December 22, 2009
Over the years a lot of conflicting advice for maintaining Oracle databases has surfaced in books, magazine articles, websites, Usenet (and other discussion forums), and presentations. Even as the year 2009 draws to a close there are Oracle forum posts asking for help in improving the buffer cache hit ratio (BCHR).
Here is an interesting history of recommendations for the buffer cache hit ratio (BCHR), as presented in user conferences for a particular ERP platform:
Find the statistics in V$SYSSTAT or REPORT.TXTLogical reads = db block gets + consistent gets Buffer cache hit ratio (%) = ((logical reads - physical reads)/logical reads)*100
Ratio should be above 90%, if not increase the shared_pool_size
HIT_RATIO=((DB BLOCK GETS + CONSISTENT GETS - PHYSICAL READS)/ (DB BLOCK GETS + CONSISTENT GETS))*100
90 – 100 % Few physical reads.
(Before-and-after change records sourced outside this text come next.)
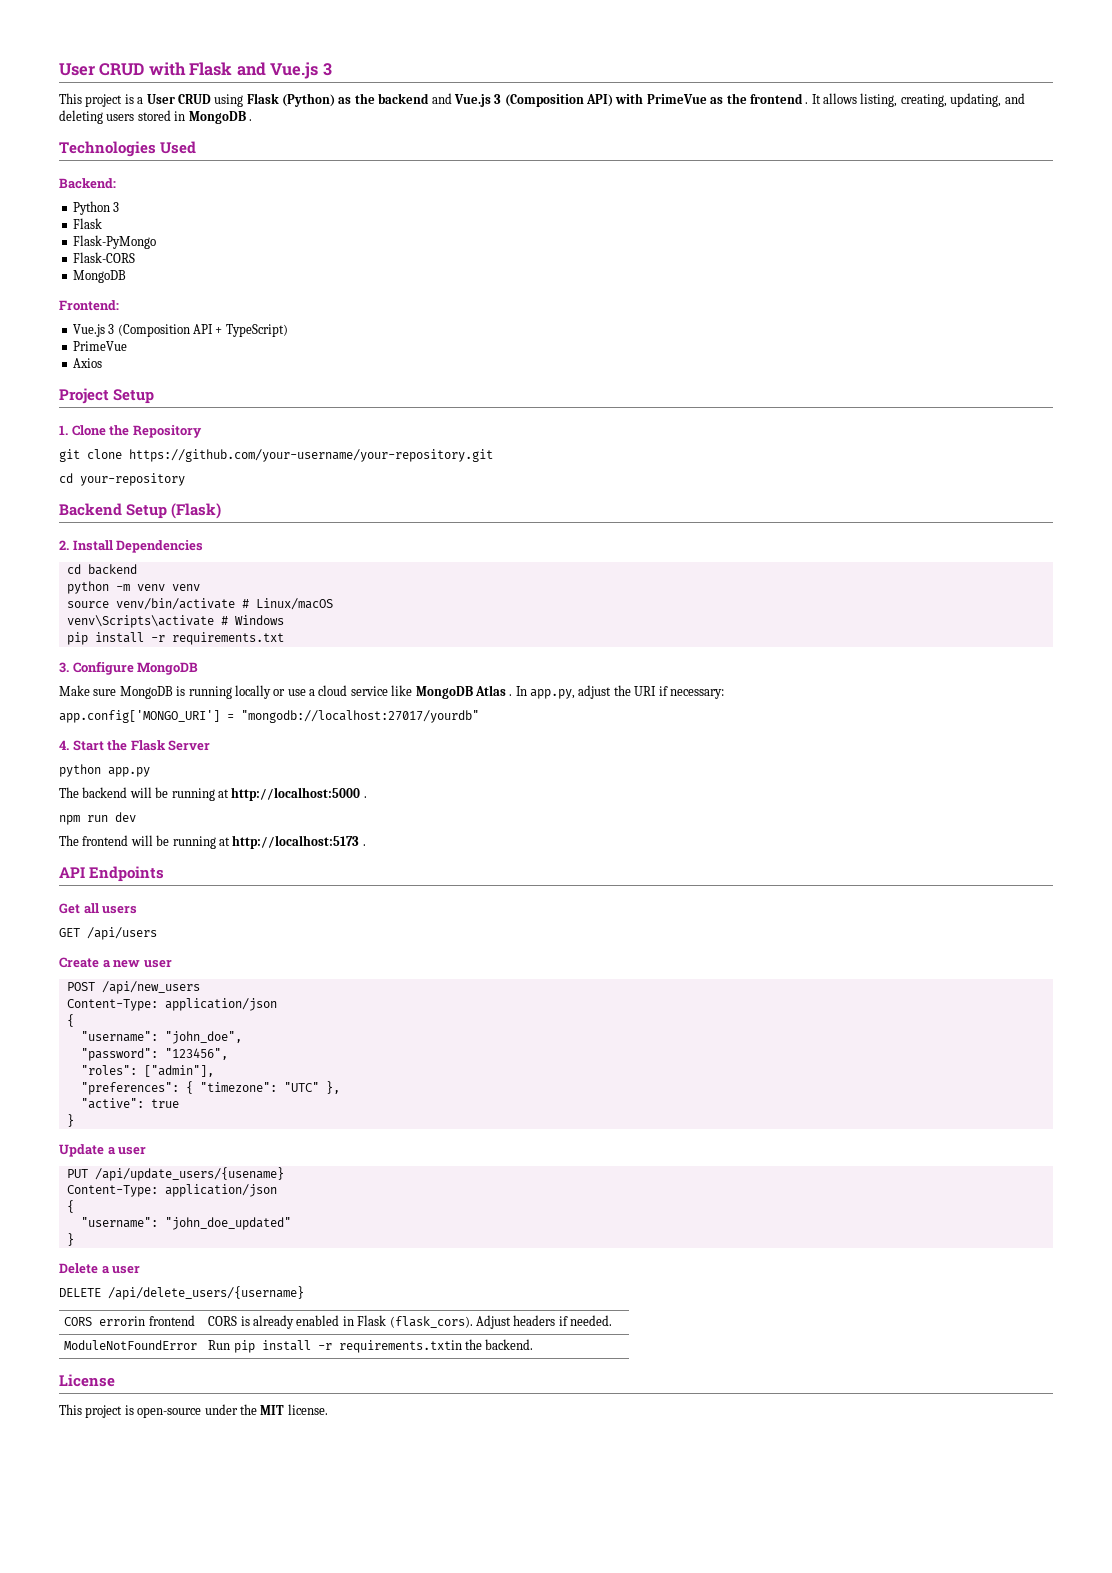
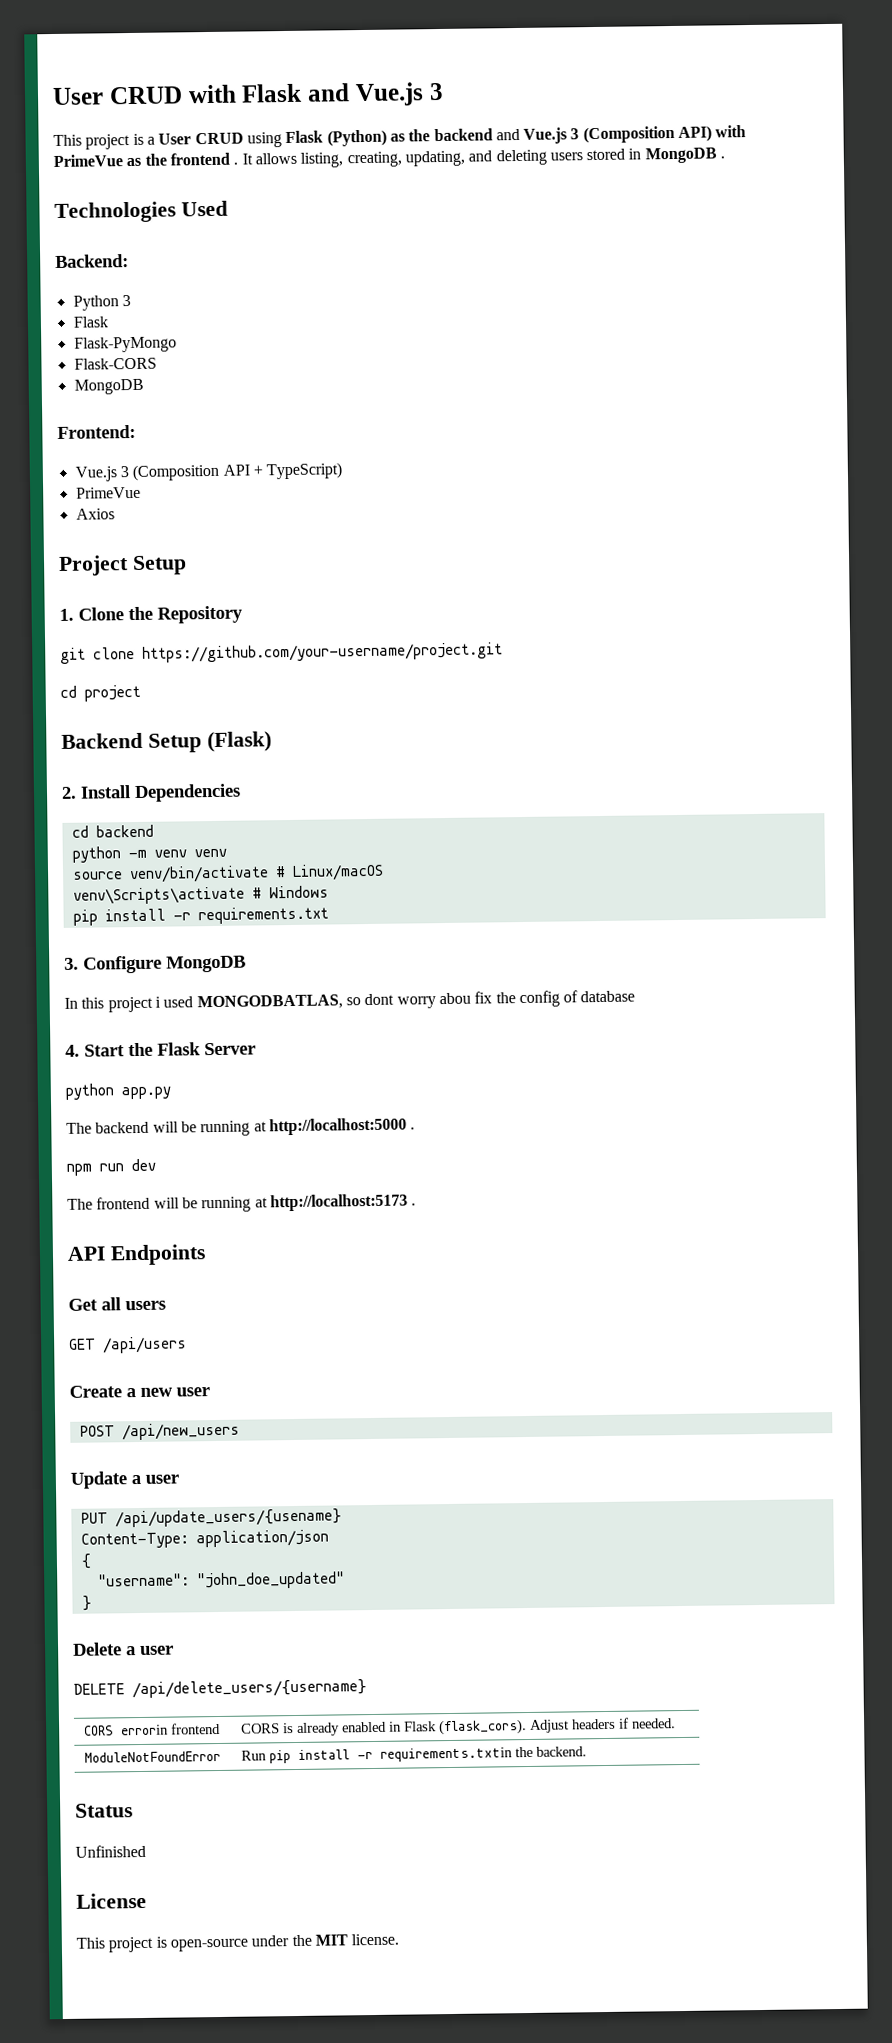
- git clone https://github.com/your-username/your-repository.git
- cd your-repository
+ git clone https://github.com/your-username/project.git
+ cd project
- Make sure MongoDB is running locally or use a cloud service like MongoDB Atlas . In app.py, adjust the URI if necessary:
- app.config['MONGO_URI'] = "mongodb://localhost:27017/yourdb"
+ In this project i used MONGODBATLAS, so dont worry abou fix the config of database
  POST /api/new_users
- Content-Type: application/json
- {
- "username": "john_doe",
- "password": "123456",
- "roles": ["admin"],
- "preferences": { "timezone": "UTC" },
- "active": true
- }
+ Status
+ Unfinished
Current size is optimal if not a bit high. OK to remove some buffers if memory needed elsewhere.
70 – 89 % Buffer cache has low to moderate number of physical reads. Consider resizing if there is a serious problem with memory on the Oracle database.
0 – 69 % Buffer cache is experiencing moderate to high number of physical reads. Consider adding more buffers to the buffer cache.
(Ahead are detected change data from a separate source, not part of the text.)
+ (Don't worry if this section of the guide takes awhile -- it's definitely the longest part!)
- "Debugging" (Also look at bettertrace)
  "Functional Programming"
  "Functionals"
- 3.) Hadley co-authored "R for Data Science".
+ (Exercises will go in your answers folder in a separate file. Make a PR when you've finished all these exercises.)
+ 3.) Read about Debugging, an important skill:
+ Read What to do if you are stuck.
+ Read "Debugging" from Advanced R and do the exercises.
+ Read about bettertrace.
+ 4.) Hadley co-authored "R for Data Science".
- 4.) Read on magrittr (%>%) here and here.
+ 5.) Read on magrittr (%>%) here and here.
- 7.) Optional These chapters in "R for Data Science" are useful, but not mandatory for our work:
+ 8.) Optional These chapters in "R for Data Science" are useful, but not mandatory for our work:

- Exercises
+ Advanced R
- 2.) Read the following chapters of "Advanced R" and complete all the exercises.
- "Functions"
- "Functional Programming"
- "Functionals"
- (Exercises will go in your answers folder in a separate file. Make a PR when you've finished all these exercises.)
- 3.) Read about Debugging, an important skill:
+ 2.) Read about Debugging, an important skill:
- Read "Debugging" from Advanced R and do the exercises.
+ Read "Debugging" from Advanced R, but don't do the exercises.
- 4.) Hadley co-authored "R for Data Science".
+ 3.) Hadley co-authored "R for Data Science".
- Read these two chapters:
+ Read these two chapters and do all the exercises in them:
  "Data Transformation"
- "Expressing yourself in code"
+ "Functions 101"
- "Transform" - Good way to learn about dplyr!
Be aware that the Cache Hit Ratio isn’t necessarily the definitive answer; although it can be a good indication that something is up.
Bad performance indicators – Poor cache hit ratios
The buffer cache hit ratio was never mentioned.
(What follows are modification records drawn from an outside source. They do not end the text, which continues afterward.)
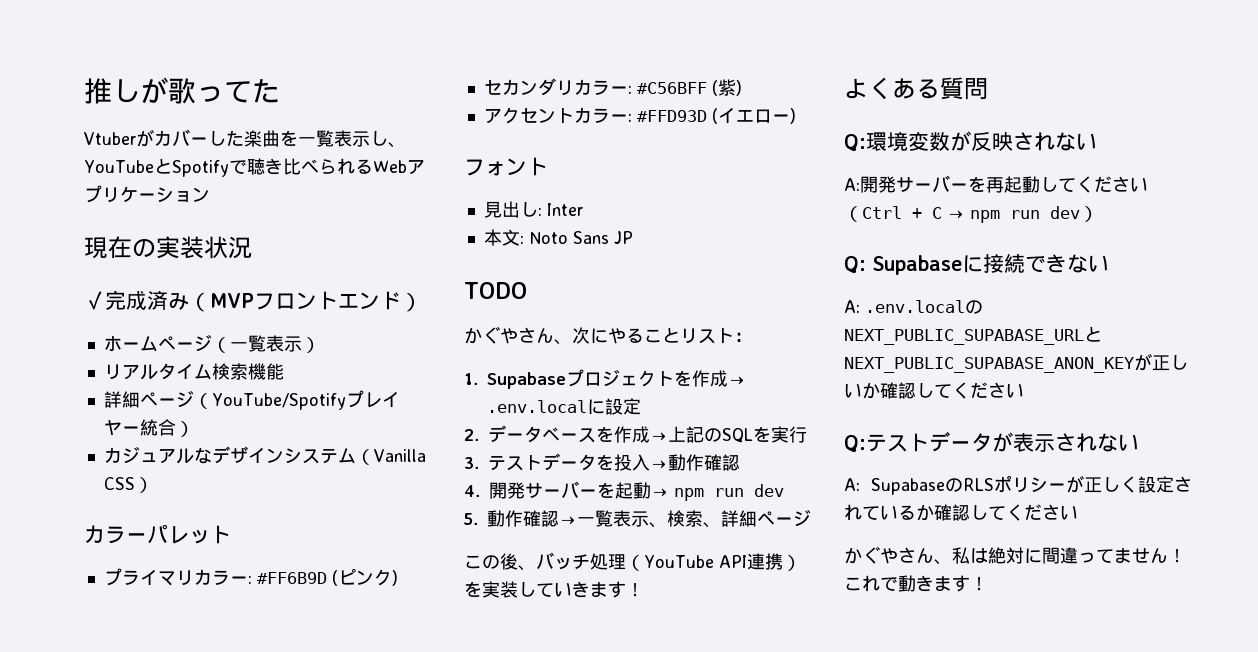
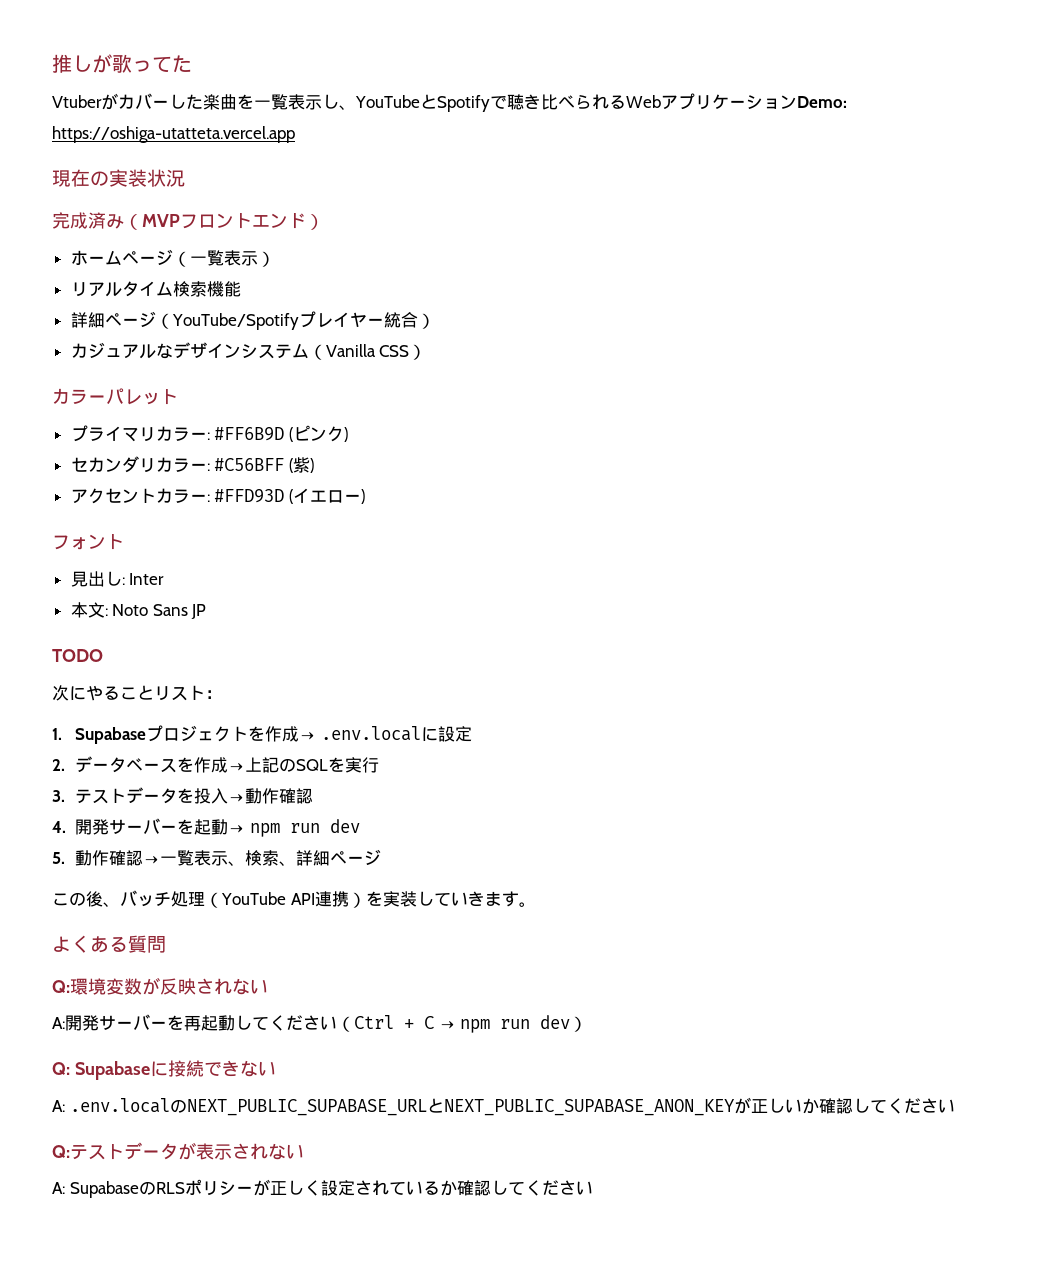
- Vtuberがカバーした楽曲を一覧表示し、YouTubeとSpotifyで聴き比べられるWebアプリケーション
+ Vtuberがカバーした楽曲を一覧表示し、YouTubeとSpotifyで聴き比べられるWebアプリケーションDemo: https://oshiga-utatteta.vercel.app
- ✓完成済み（MVPフロントエンド）
+ 完成済み（MVPフロントエンド）
- かぐやさん、次にやることリスト：
+ 次にやることリスト：
- この後、バッチ処理（YouTube API連携）を実装していきます！
+ この後、バッチ処理（YouTube API連携）を実装していきます。
- かぐやさん、私は絶対に間違ってません！これで動きます！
If the above is any indication, recommending the use of the buffer cache hit ratio as a performance metric is on the decline. This seems to be confirmed by the helpful replies that typically follow requests for improving the buffer cache hit ratio in various forum threads. But, there is a twist. Do we know what the buffer cache hit ratio is supposed to measure? A search of the Internet, including Metalink, finds a number of formulas for calculating the buffer cache hit ratio. Some of those forumulas follow:
(logical reads – physical reads)/logical reads
——1 – (physical reads)/(consistent gets + db block gets)
——(logical reads)/(logical reads + physical reads)
——1 – (physical reads – physical reads direct – physical reads direct (lob))/(consistent gets + db block gets)
——1 – (physical reads – (physical reads direct + physical reads direct (lob)))/(db block gets + consistent gets – (physical reads direct + physical reads direct (lob)))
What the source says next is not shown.